The New York Times reports: A close relationship with any American president is regarded as crucial by allies and foes alike, but especially by intimates like Britain, Canada, Japan and Mexico. Yet like moths to the flame, the leaders of those nations are finding that they draw close at their peril.
While [Britain’s Prime Minister Theresa] May is the latest prominent figure to suffer repercussions for her handling of Mr. Trump, the leaders of those other three close allies have also felt the sting of public anger soon after what seemed to be friendly telephone calls or encounters. They then find themselves facing a no-win situation, either openly criticizing the leader of their superpower ally or pulling their punches and risking severe criticism at home.
One Western leader to escape this fate so far is the German chancellor, Angela Merkel, who has kept a cool distance from Mr. Trump. In a telephone call on Saturday, she reminded him of Washington’s obligations under the Geneva Conventions to accept refugees fleeing war, a view underlined by her official spokesman.
The danger of playing nice with Mr. Trump should come as little surprise to his country’s allies. Besides campaigning on an “America First” platform, he has regularly argued that allies have been taking the United States for a ride, in trade, security and financial terms.

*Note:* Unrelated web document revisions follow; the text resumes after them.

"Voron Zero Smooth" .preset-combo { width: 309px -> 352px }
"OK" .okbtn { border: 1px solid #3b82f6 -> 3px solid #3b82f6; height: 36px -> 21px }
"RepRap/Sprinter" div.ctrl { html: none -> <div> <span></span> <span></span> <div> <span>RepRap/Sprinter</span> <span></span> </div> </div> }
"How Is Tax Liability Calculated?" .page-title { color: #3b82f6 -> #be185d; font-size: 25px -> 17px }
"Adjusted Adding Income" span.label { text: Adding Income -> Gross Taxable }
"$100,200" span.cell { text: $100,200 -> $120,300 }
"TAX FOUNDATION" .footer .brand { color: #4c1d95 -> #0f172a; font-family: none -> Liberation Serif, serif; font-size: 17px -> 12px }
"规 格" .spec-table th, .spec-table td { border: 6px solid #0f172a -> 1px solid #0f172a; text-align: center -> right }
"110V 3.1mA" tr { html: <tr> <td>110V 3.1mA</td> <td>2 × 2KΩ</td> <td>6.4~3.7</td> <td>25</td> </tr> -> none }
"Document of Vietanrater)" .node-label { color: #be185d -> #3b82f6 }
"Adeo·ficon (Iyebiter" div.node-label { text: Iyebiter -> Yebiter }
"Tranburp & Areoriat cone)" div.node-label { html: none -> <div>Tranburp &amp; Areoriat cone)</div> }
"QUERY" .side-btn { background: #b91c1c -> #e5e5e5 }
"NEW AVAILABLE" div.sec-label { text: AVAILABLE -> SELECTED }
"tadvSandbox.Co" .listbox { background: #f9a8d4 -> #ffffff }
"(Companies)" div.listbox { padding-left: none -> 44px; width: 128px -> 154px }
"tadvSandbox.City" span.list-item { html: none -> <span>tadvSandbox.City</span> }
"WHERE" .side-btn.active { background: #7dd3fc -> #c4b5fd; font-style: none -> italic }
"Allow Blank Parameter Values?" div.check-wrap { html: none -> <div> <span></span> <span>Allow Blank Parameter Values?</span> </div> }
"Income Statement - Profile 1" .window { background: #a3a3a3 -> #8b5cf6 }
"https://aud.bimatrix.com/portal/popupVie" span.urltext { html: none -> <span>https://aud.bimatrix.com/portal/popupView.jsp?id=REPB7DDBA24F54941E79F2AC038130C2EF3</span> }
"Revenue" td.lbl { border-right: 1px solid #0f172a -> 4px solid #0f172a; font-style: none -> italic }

While he has been cordial in public settings with the leaders of those allied nations, Mr. Trump has turned on them soon afterward.
“The problem for May is that Trump doesn’t value relationships. He values strength and winning,” said Jeremy Shapiro, the director of research at the European Council on Foreign Relations and a former senior State Department official. “If you rush to the White House to offer a weak hand of friendship, you guarantee exploitation.” [Continue reading…]
Paul Mason writes: We have two choices: we can acquiesce and let this sociopathic sex pest grab our collective hand amid the scary world he has created. We can abase ourselves for special favours – such as exemption for British dual nationals. Or we can reject Trump in his entirety.
Just as Trump is meddling – via Ukip – in the racial politics of Britain, British liberalism and socialism has the duty now to intervene in the social politics of the US. We must bet on Trump’s defeat in 2020, help train and fund lawyers and journalists to hold him in check, and – once he is gone – attempt to rebuild the multilateral order. Yes, and ruin his state visit: through all forms of protest legally possible.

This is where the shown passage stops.